From natural gas to product
The most common way to produce nitrogen-based fertilizers is through a process called the Haber-Bosch process, which was invented in 1915. It uses natural gas as a major input, combined with high heat pressure, to form ammonia—the basis of all nitrogenous fertilizers. Ammonia is often further processed into products like urea by reacting with carbon dioxide at high temperatures or ammonium nitrate, two products that are commonly used as fertilizers. Depending on demand, UAN (urea ammonium nitrate) could be produced. It takes about 36.1 MMBtu (million British thermal units) of natural gas to produce a metric tonne of ammonia, and ~0.58 metric tonnes of ammonia as well as a natural gas processing requirement of 5.2 MMBtu to produce a metric tonne of urea. Since natural gas is the main raw material used to produce these fertilizers, the cost of natural gas generally makes up ~40% to 70% of total manufacturing cost.

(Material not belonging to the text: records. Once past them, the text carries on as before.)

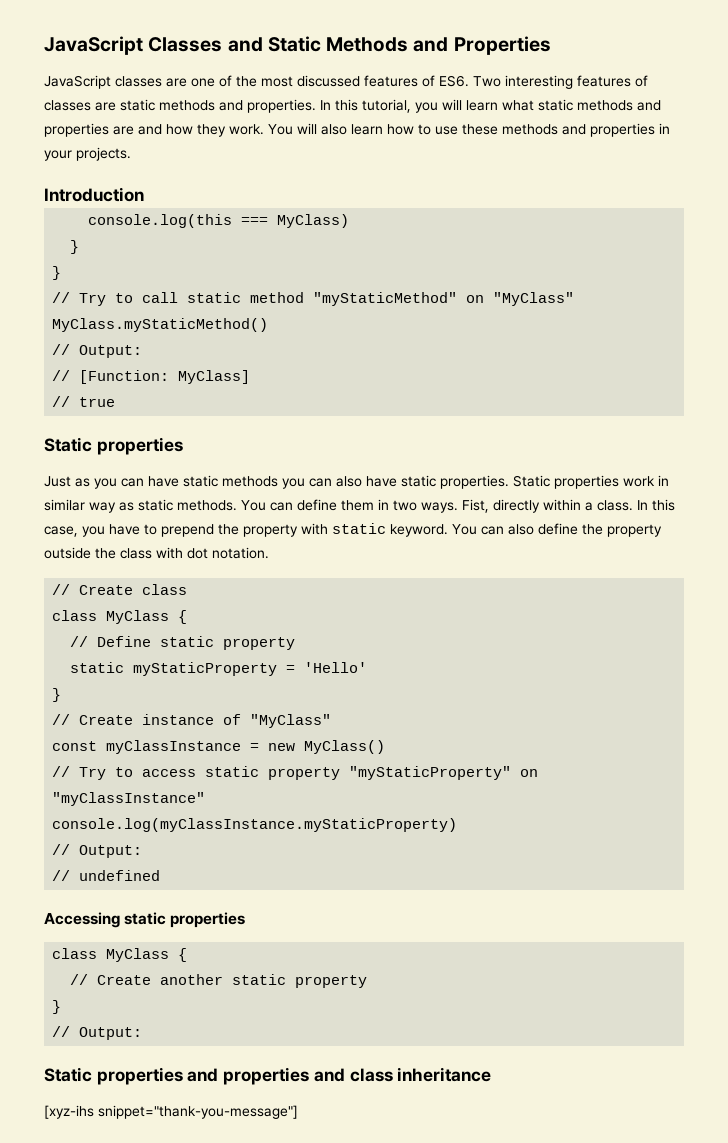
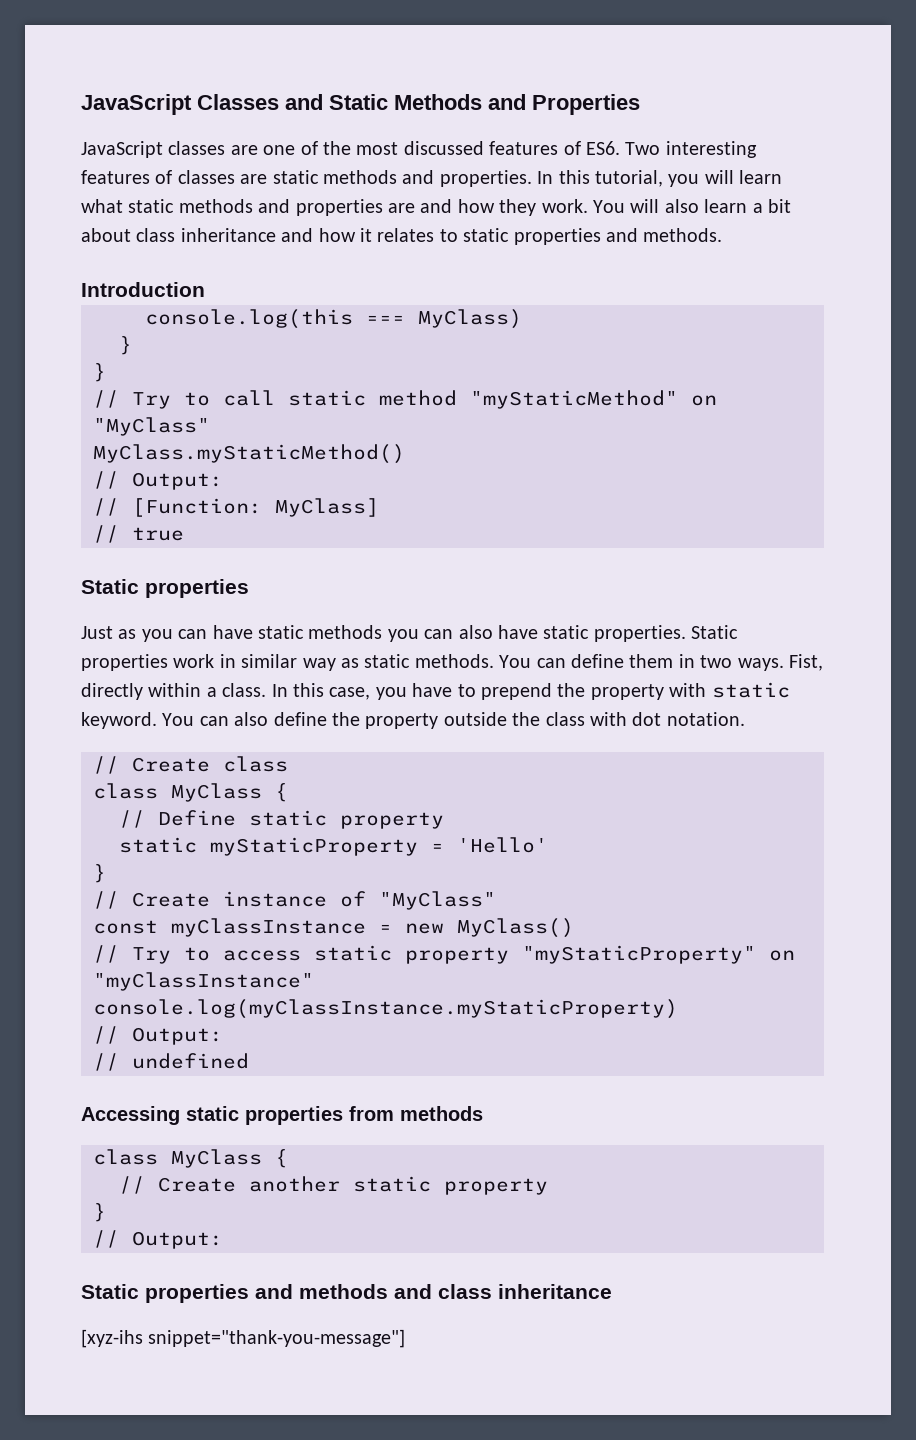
[387,123,670,137] [44,147,131,161] how to use these methods and properties in your projects. -> [752,199,791,213] [81,228,723,245] a bit about class inheritance and how it relates to static properties and methods.
(246, 920) none -> [349,1106,483,1121] from methods
[223,1067,310,1085] properties -> [299,1284,388,1299] methods

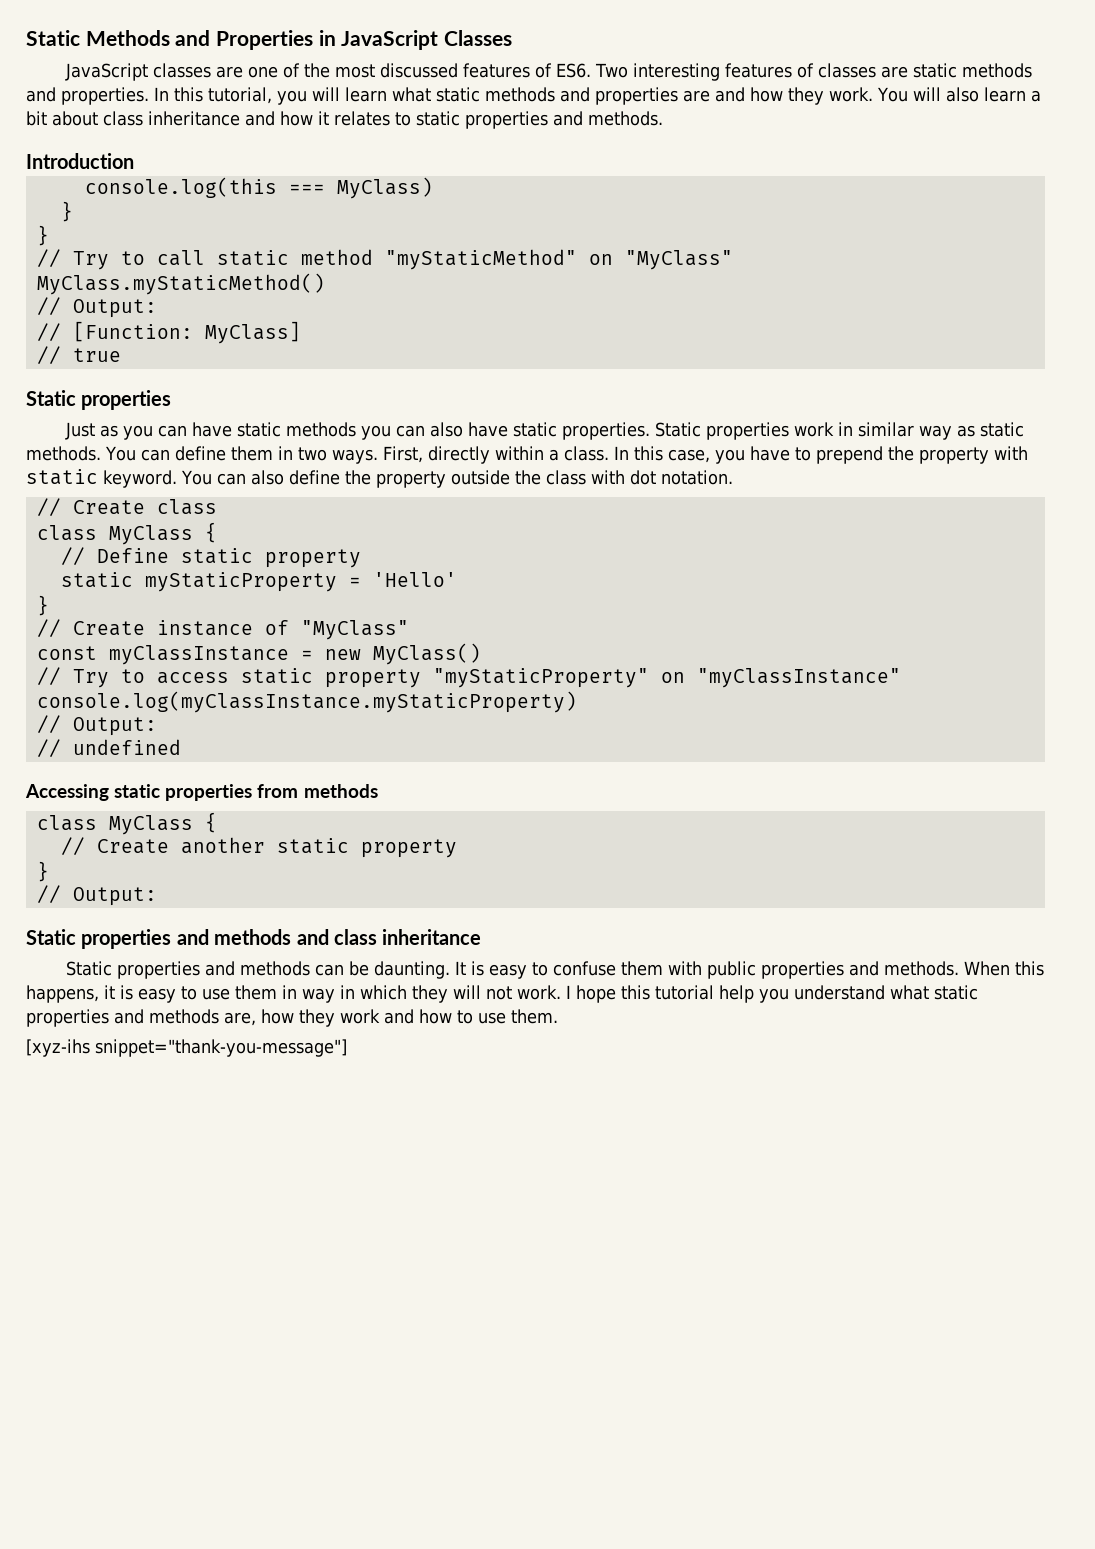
[81,94,323,115] JavaScript Classes and -> (26, 38) none
(640, 104) none -> [318,30,513,50] in JavaScript Classes
[788,654,823,671] Fist, -> [382,446,423,463] First,
(612, 1291) none -> [65,961,1044,979] [26,985,978,1003] [26,1009,558,1027] // Static properties and methods can be daunting. It is easy to confuse them with public properties and methods. When this happens, it is easy to use them in way in which they will not work. I hope this tutorial help you understand what static properties and methods are, how they work and how to use them.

As a resource, natural gas is available pretty much anywhere. But the largest reserves are held in Russia, the Persian Gulf, North America, Algeria, Nigeria, China, and the North Sea. Natural gas prices differ from location to location based on factors such as government subsidies, pricing methodology, and regional supply and demand as well as cost of extraction. This difference is considerable, ranging from $100 per metric tonne to $350 per metric tonne, with the United States being one of the lower-cost producers for now. So nitrogenous fertilizer producers are often located near areas with favorable natural gas prices or which are expected to have lower natural gas prices in the future.
Because of its wide availability, the nitrogenous fertilizer sub-industry is least concentrated compared to the phosphate or potash sub-industries, which makes it more competitive. A producer can’t cut production in the hopes of increasing fertilizer prices because it represents a smaller portion of the industry, and what it doesn’t produce will be another’s business. So coordination is lacking, even though barriers to entry are high because of the upfront costs that commonly fall in the billions. Essentially, investors can think of nitrogenous fertilizer companies as a spread business, where profits depend on the marginal producer’s cost (the cost of the most expensive producer that people are demanding at the time) compared to the company’s own costs.